Over the past eight years, my group and I have developed a successful research program directed at constructing functional materials with controlled nanostructures by designing self-organizing monomers based on thermotropic and lyotropic (i.e., amphiphilic) liquid crystals (LCs). LCs are molecules that self-assemble into organized phases that are intermediate between crystalline solids and isotropic liquids. In these mesophases, the molecules are dynamic and behave like a viscous fluid, while still maintaining a degree of order reminiscent of a crystalline solid. LCs may adopt various phases, depending on (1) the temperature (i.e., thermotropic LCs) or (2) their concentration in a solvent such as water (i.e., lyotropic or amphiphilic LCs) (Figure 1). Through molecular design, we have been able to incorporate functional properties into the LC assemblies and subsequently polymerize them into robust polymer networks with preservation of their nanostructure. These ordered matrices serve as the basis for our new materials synthesis, as well as a platform for investigating structure–property relationships on this size regime. These new LC monomers and assemblies also serve as novel platforms for examining the effect of nanostructure on polymerization kinetics, connectivity, etc., in addition to functional properties.
Figure 1. Common Thermotropic and Lyotropic Liquid Crystalline Phases.
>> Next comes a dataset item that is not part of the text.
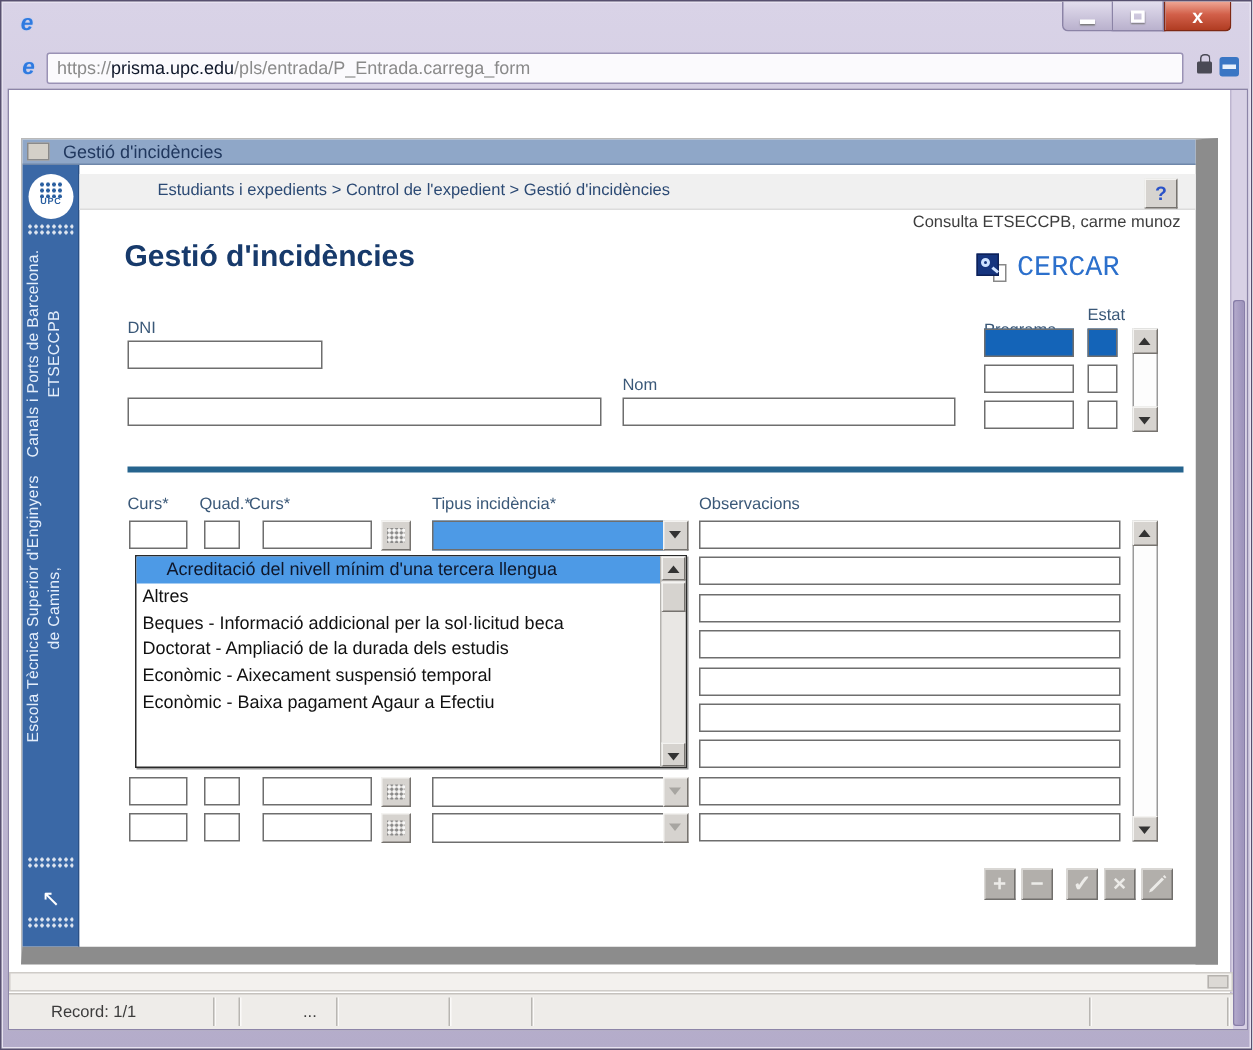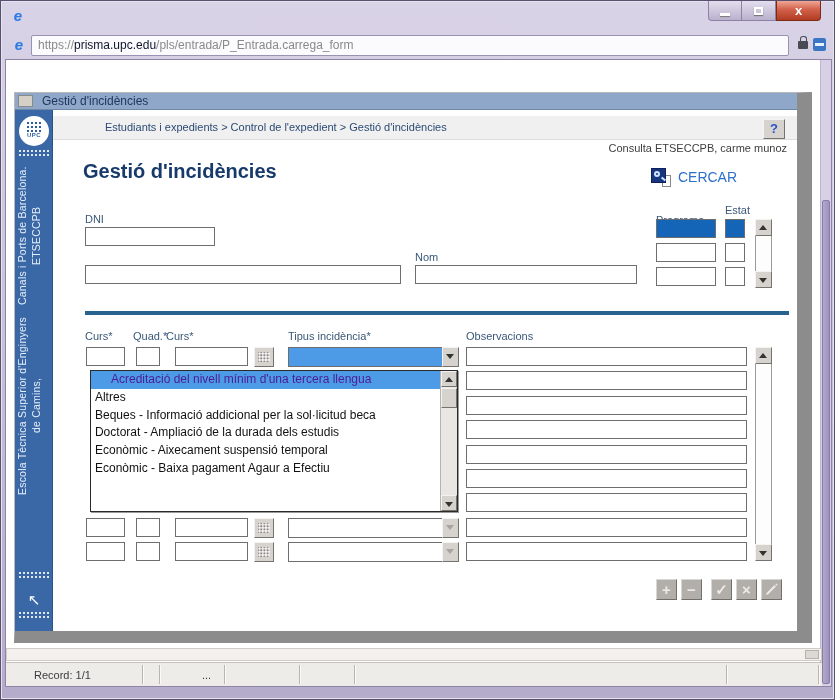"CERCAR" .cercar-label { font-family: none -> Liberation Mono, monospace; font-size: 14px -> 19px }
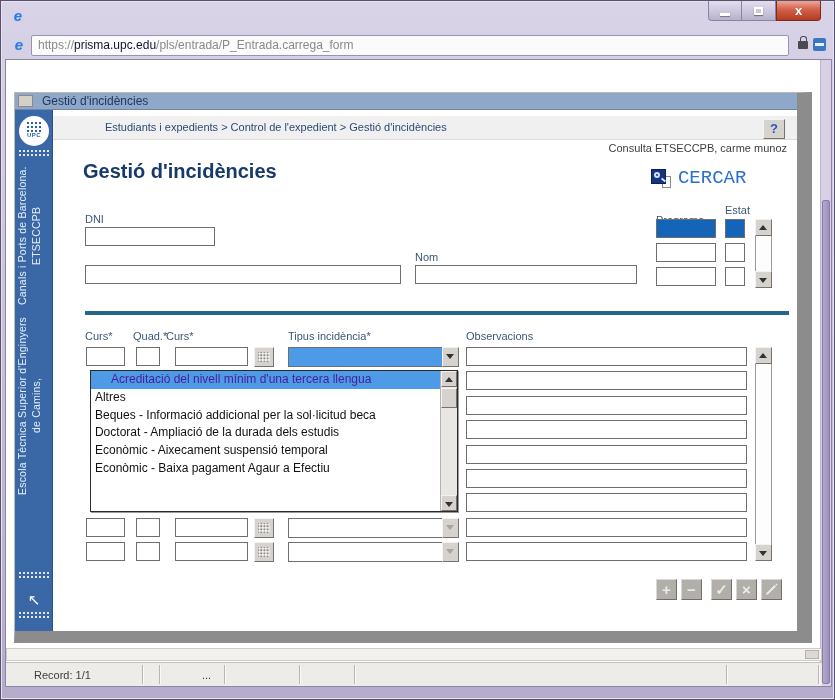"Acreditació del nivell mínim d'una" .dd-item.selected { color: #4c1d95 -> #0f172a }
The goals of our research program are fundamental in concept and applied in their long range perspective. We are interested not only in the design of organic monomers with self-assembly properties but also intensely interested in the effects of engineered order on their useful bulk properties. We endeavor to tailor our chemistry to provide control over nanoarchitecture, chemical composition, and processing in our new materials. These factors are crucial if these strategies are to evolve into viable technologies. In order to accomplish these goals, we have taken the approach of initially designing relatively simple molecules to test fundamental concepts such as (1) the viability of polymerizing certain LC assemblies, and (2) whether these assemblies are capable of enhancing or modifying particular properties. Once these proofs of concept have been demonstrated, our subsequent goal is the design of more elaborate building blocks to more thoroughly probe chemical behavior on this size regime.